Message-ID: <51BECA2B.60401@ozlabs.ru>
Date: Mon, 17 Jun 2013 18:34:51 +1000
From: Alexey Kardashevskiy <aik@ozlabs.ru>
User-Agent: Mozilla/5.0 (X11; Linux x86_64; rv:17.0) Gecko/20130514 Thunderbird/17.0.6
MIME-Version: 1.0
To: Alexander Graf <agraf@suse.de>
CC: Benjamin Herrenschmidt <benh@kernel.crashing.org>,
        linuxppc-dev@lists.ozlabs.org,
        David Gibson <david@gibson.dropbear.id.au>,
        Paul Mackerras <paulus@samba.org>, kvm@vger.kernel.org,
        linux-kernel@vger.kernel.org, kvm-ppc@vger.kernel.org
Subject: Re: [PATCH 1/4] KVM: PPC: Add support for multiple-TCE hcalls
References: <1370412673-1345-1-git-send-email-aik@ozlabs.ru> <1370412673-1345-2-git-send-email-aik@ozlabs.ru> <0A6C24DE-1422-4ABA-A516-2B864F4714F8@suse.de> <51BEC0FE.4020805@ozlabs.ru> <F3AAE42F-F325-462B-AD22-F3E568C39A8C@suse.de>
In-Reply-To: <F3AAE42F-F325-462B-AD22-F3E568C39A8C@suse.de>
Content-Type: text/plain; charset=KOI8-R
Content-Transfer-Encoding: 7bit
Sender: linux-kernel-owner@vger.kernel.org
Content-Length: 12261
Lines: 327

On 06/17/2013 06:02 PM, Alexander Graf wrote:
> 
> On 17.06.2013, at 09:55, Alexey Kardashevskiy wrote:
> 
>> On 06/17/2013 08:06 AM, Alexander Graf wrote:
>>>
>>> On 05.06.2013, at 08:11, Alexey Kardashevskiy wrote:
>>>
>>>> This adds real mode handlers for the H_PUT_TCE_INDIRECT and
>>>> H_STUFF_TCE hypercalls for QEMU emulated devices such as IBMVIO
>>>> devices or emulated PCI.  These calls allow adding multiple entries
>>>> (up to 512) into the TCE table in one call which saves time on
>>>> transition to/from real mode.
>>>>
>>>> This adds a tce_tmp cache to kvm_vcpu_arch to save valid TCEs
>>>> (copied from user and verified) before writing the whole list into
>>>> the TCE table.
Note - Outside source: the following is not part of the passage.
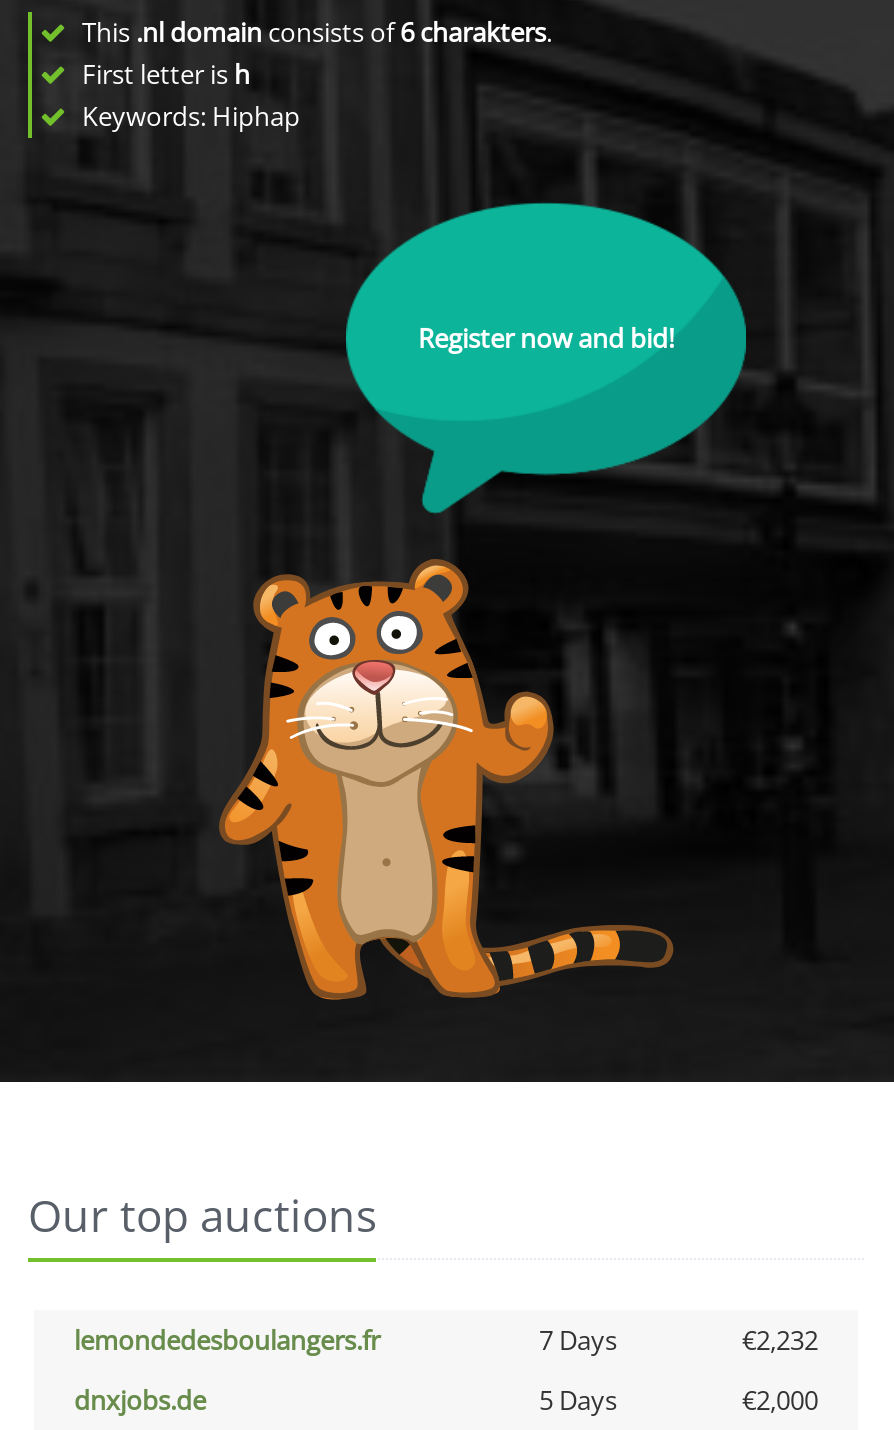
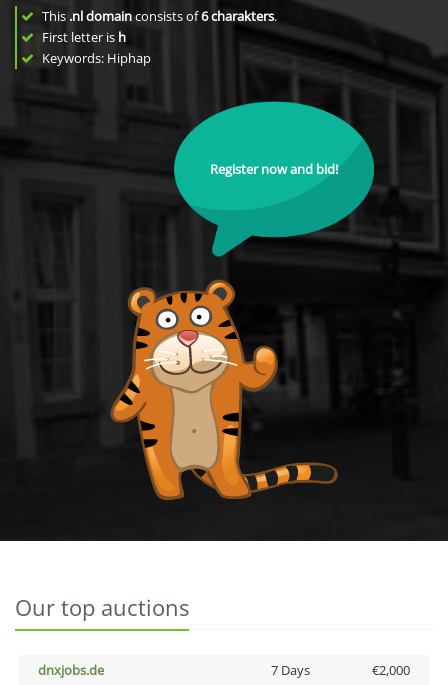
- lemondedesboulangers.fr
- 7 Days
- €2,232

- 5 Days
+ 7 Days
This cache will be utilized more in the upcoming
>>>> VFIO/IOMMU support to continue TCE list processing in the virtual
>>>> mode in the case if the real mode handler failed for some reason.
>>>>
>>>> This adds a guest physical to host real address converter
>>>> and calls the existing H_PUT_TCE handler. The converting function
>>>> is going to be fully utilized by upcoming VFIO supporting patches.
>>>>
>>>> This also implements the KVM_CAP_PPC_MULTITCE capability,
>>>> so in order to support the functionality of this patch, QEMU
>>>> needs to query for this capability and set the "hcall-multi-tce"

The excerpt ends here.